- [What to produce]
Copy every line of the data below exactly as given, except for the pictures.

Start of Block

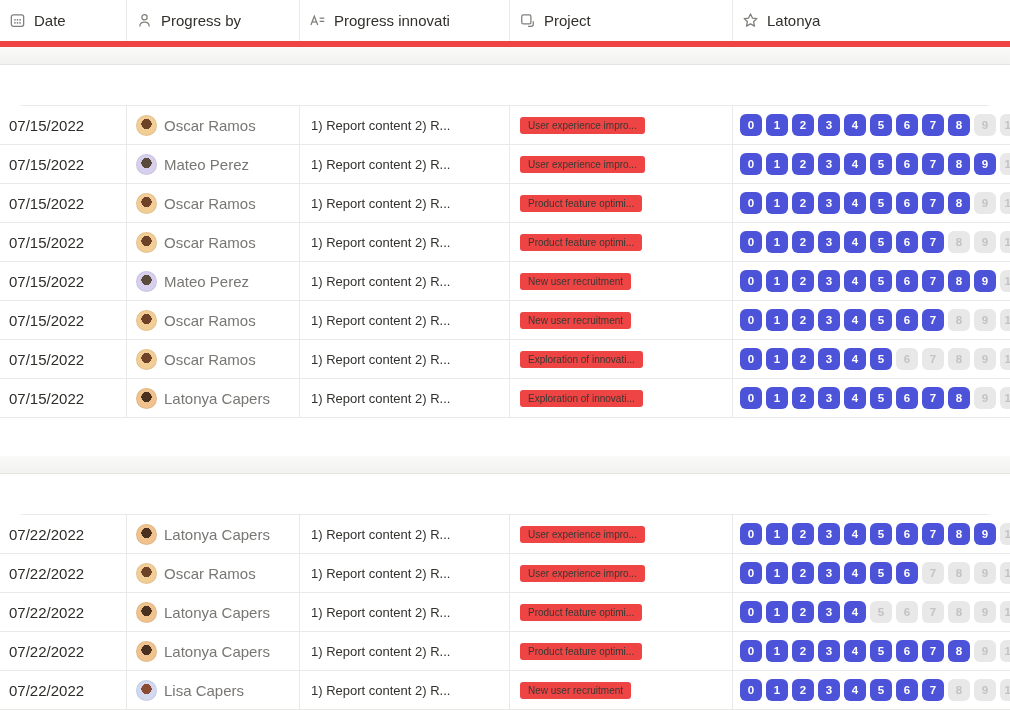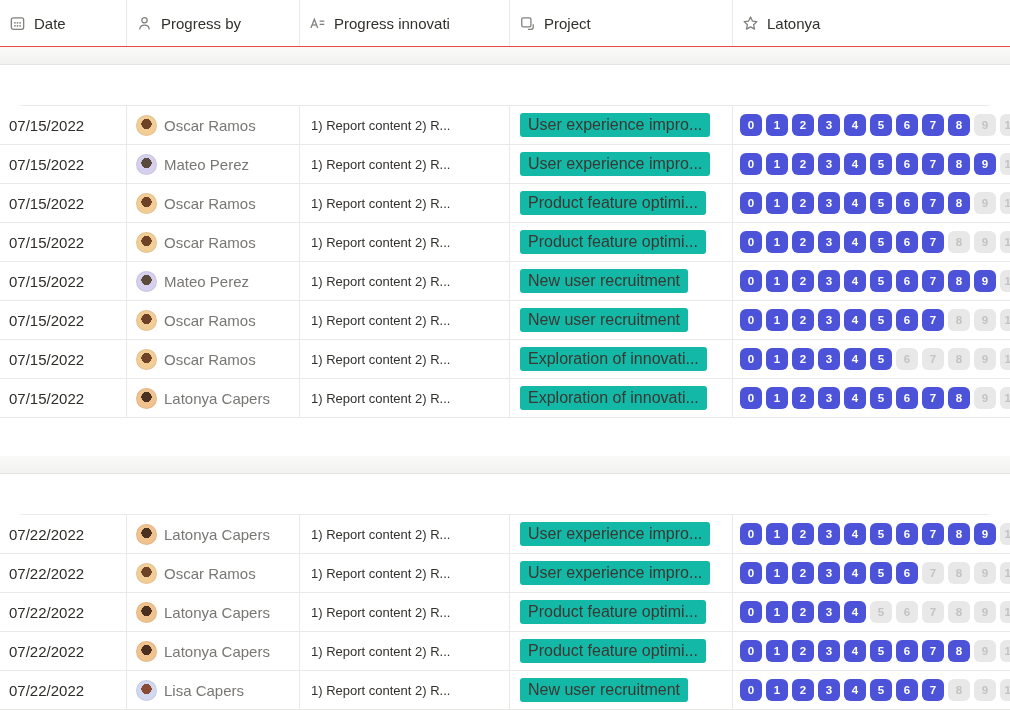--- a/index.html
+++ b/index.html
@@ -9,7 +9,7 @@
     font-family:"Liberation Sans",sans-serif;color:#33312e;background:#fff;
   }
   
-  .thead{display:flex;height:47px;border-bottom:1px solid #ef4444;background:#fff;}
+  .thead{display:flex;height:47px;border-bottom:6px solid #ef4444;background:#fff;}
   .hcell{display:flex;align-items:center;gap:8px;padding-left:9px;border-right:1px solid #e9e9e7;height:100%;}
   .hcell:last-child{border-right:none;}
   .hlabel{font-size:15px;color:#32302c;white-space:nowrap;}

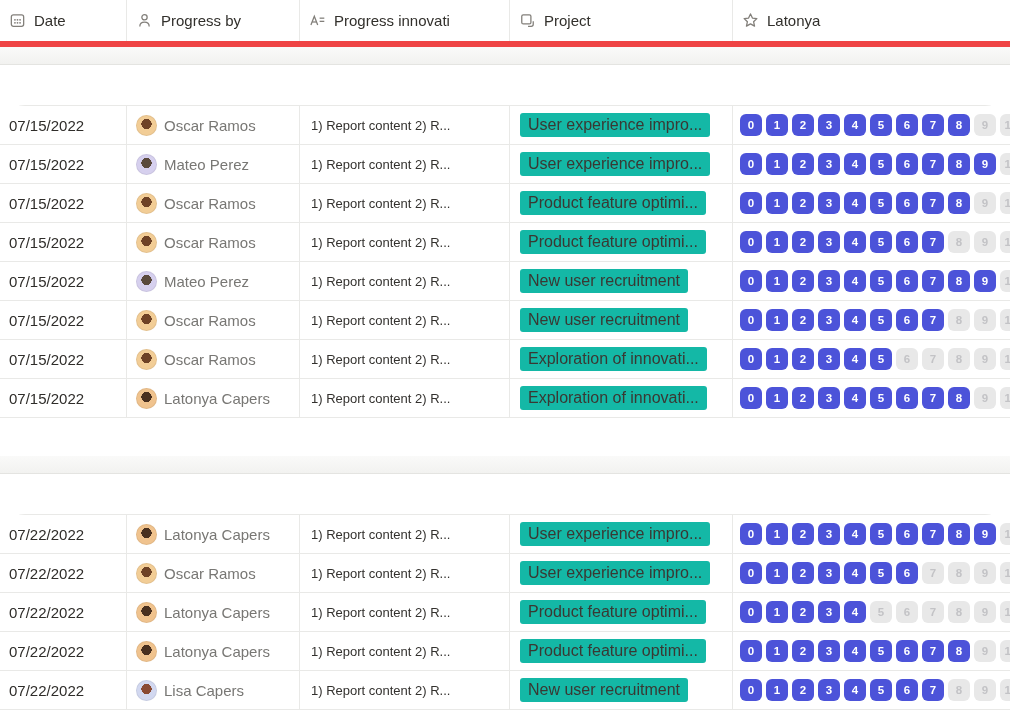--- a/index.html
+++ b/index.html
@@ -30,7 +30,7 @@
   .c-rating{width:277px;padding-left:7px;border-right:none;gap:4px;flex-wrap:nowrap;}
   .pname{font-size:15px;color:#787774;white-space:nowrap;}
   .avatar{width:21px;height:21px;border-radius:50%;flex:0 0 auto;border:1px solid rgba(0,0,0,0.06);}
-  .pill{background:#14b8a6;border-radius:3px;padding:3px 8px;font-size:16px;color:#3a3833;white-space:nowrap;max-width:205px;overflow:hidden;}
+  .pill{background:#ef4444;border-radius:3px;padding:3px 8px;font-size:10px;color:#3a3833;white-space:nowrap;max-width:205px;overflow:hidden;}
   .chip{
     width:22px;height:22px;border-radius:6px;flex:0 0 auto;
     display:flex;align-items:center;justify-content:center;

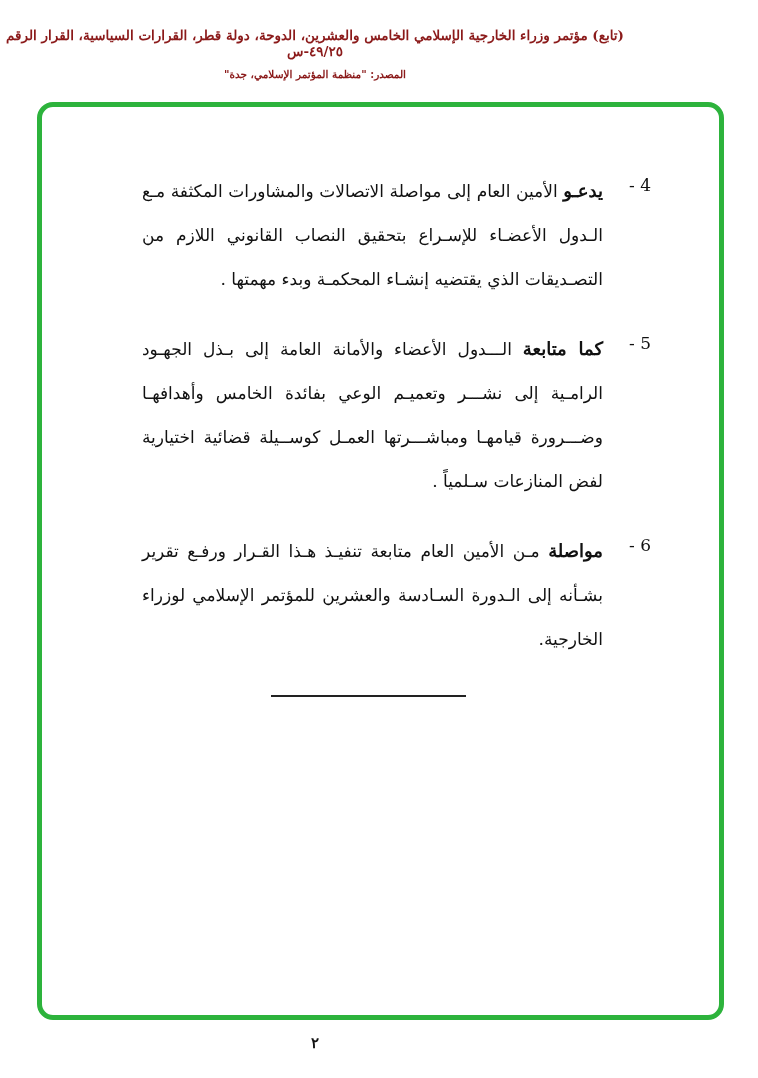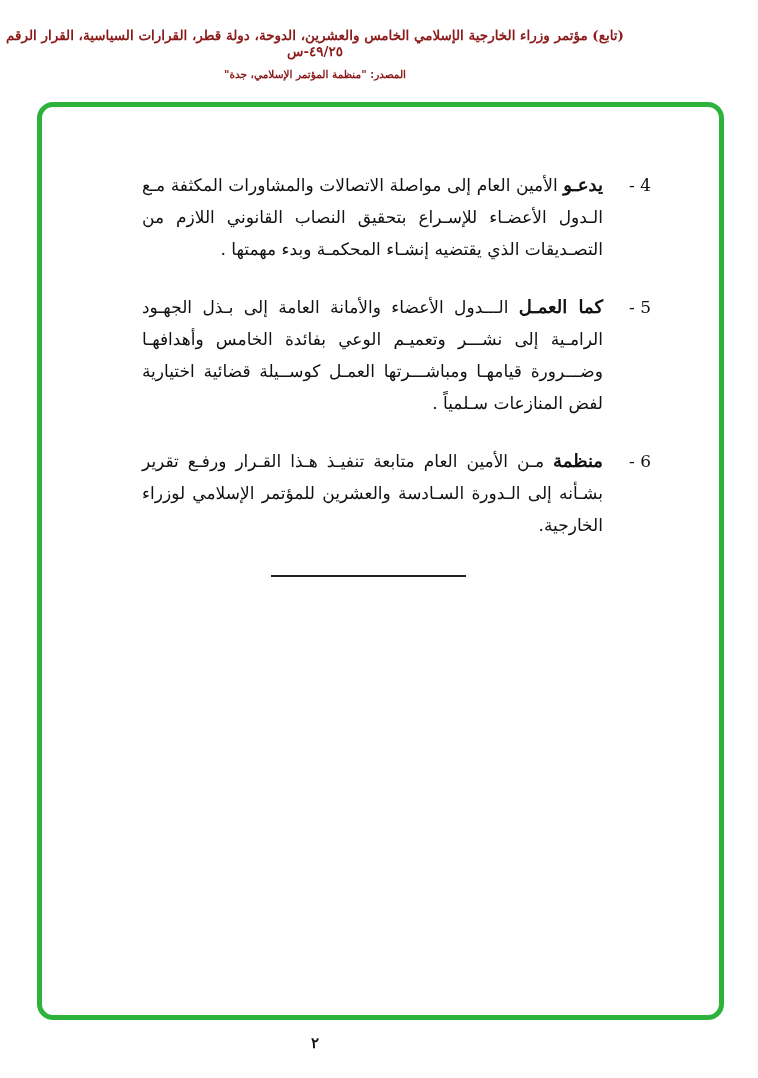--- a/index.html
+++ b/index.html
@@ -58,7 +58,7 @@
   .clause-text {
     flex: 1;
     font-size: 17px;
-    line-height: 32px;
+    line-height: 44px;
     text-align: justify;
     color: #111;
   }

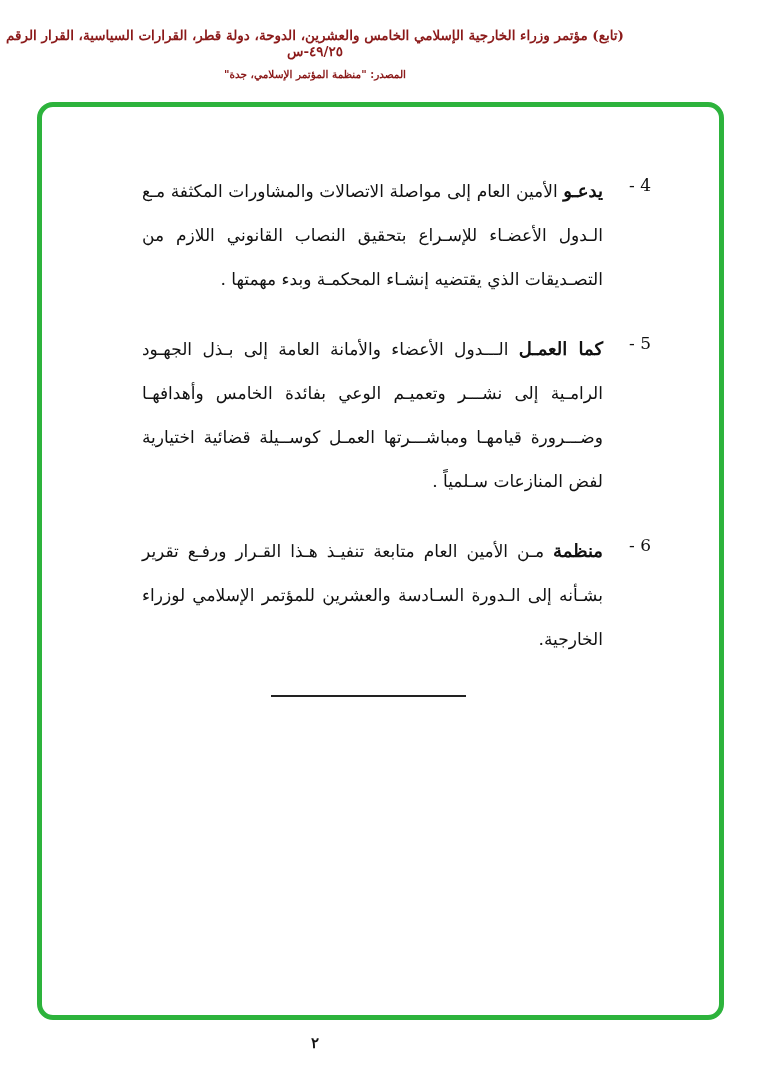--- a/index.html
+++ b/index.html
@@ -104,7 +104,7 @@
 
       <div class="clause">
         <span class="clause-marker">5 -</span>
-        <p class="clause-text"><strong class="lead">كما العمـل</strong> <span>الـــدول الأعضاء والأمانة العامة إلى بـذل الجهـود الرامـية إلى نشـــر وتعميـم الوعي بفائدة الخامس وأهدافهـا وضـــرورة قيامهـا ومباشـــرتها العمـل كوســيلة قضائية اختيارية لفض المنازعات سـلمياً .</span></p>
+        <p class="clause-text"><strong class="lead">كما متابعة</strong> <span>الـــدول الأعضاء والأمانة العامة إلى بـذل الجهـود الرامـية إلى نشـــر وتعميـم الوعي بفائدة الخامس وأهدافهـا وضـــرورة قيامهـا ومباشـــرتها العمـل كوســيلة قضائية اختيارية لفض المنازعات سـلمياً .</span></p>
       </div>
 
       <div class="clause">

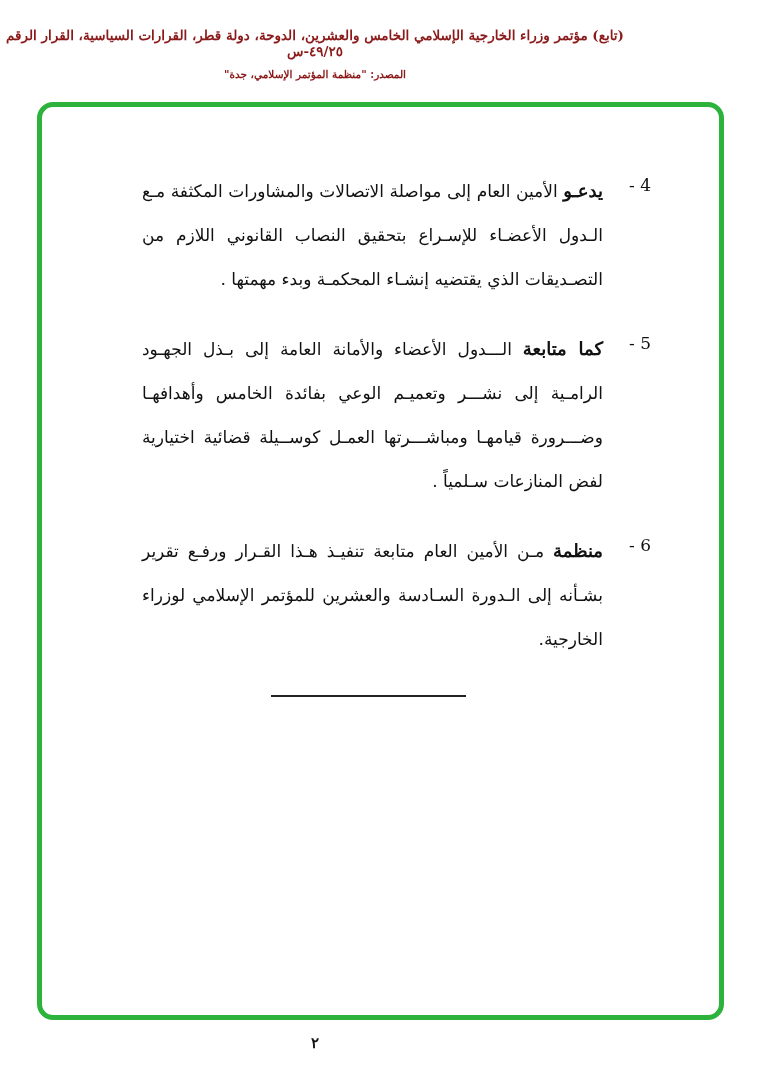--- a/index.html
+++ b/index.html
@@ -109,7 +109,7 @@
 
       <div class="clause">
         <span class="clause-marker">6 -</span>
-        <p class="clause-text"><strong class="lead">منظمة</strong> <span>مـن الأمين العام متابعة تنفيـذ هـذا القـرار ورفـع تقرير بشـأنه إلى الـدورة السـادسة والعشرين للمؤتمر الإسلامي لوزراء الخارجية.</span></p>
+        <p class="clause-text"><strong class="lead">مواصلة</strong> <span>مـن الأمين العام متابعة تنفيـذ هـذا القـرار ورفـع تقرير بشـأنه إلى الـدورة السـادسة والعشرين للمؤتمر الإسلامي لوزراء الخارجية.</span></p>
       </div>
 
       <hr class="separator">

End of Block

- [Your response]
--- a/index.html
+++ b/index.html
@@ -9,7 +9,7 @@
     font-family:"Liberation Sans",sans-serif;color:#33312e;background:#fff;
   }
   
-  .thead{display:flex;height:47px;border-bottom:1px solid #ef4444;background:#fff;}
+  .thead{display:flex;height:47px;border-bottom:6px solid #ef4444;background:#fff;}
   .hcell{display:flex;align-items:center;gap:8px;padding-left:9px;border-right:1px solid #e9e9e7;height:100%;}
   .hcell:last-child{border-right:none;}
   .hlabel{font-size:15px;color:#32302c;white-space:nowrap;}

--- a/index.html
+++ b/index.html
@@ -30,7 +30,7 @@
   .c-rating{width:277px;padding-left:7px;border-right:none;gap:4px;flex-wrap:nowrap;}
   .pname{font-size:15px;color:#787774;white-space:nowrap;}
   .avatar{width:21px;height:21px;border-radius:50%;flex:0 0 auto;border:1px solid rgba(0,0,0,0.06);}
-  .pill{background:#14b8a6;border-radius:3px;padding:3px 8px;font-size:16px;color:#3a3833;white-space:nowrap;max-width:205px;overflow:hidden;}
+  .pill{background:#ef4444;border-radius:3px;padding:3px 8px;font-size:10px;color:#3a3833;white-space:nowrap;max-width:205px;overflow:hidden;}
   .chip{
     width:22px;height:22px;border-radius:6px;flex:0 0 auto;
     display:flex;align-items:center;justify-content:center;

--- a/index.html
+++ b/index.html
@@ -58,7 +58,7 @@
   .clause-text {
     flex: 1;
     font-size: 17px;
-    line-height: 32px;
+    line-height: 44px;
     text-align: justify;
     color: #111;
   }

--- a/index.html
+++ b/index.html
@@ -104,7 +104,7 @@
 
       <div class="clause">
         <span class="clause-marker">5 -</span>
-        <p class="clause-text"><strong class="lead">كما العمـل</strong> <span>الـــدول الأعضاء والأمانة العامة إلى بـذل الجهـود الرامـية إلى نشـــر وتعميـم الوعي بفائدة الخامس وأهدافهـا وضـــرورة قيامهـا ومباشـــرتها العمـل كوســيلة قضائية اختيارية لفض المنازعات سـلمياً .</span></p>
+        <p class="clause-text"><strong class="lead">كما متابعة</strong> <span>الـــدول الأعضاء والأمانة العامة إلى بـذل الجهـود الرامـية إلى نشـــر وتعميـم الوعي بفائدة الخامس وأهدافهـا وضـــرورة قيامهـا ومباشـــرتها العمـل كوســيلة قضائية اختيارية لفض المنازعات سـلمياً .</span></p>
       </div>
 
       <div class="clause">

--- a/index.html
+++ b/index.html
@@ -109,7 +109,7 @@
 
       <div class="clause">
         <span class="clause-marker">6 -</span>
-        <p class="clause-text"><strong class="lead">منظمة</strong> <span>مـن الأمين العام متابعة تنفيـذ هـذا القـرار ورفـع تقرير بشـأنه إلى الـدورة السـادسة والعشرين للمؤتمر الإسلامي لوزراء الخارجية.</span></p>
+        <p class="clause-text"><strong class="lead">مواصلة</strong> <span>مـن الأمين العام متابعة تنفيـذ هـذا القـرار ورفـع تقرير بشـأنه إلى الـدورة السـادسة والعشرين للمؤتمر الإسلامي لوزراء الخارجية.</span></p>
       </div>
 
       <hr class="separator">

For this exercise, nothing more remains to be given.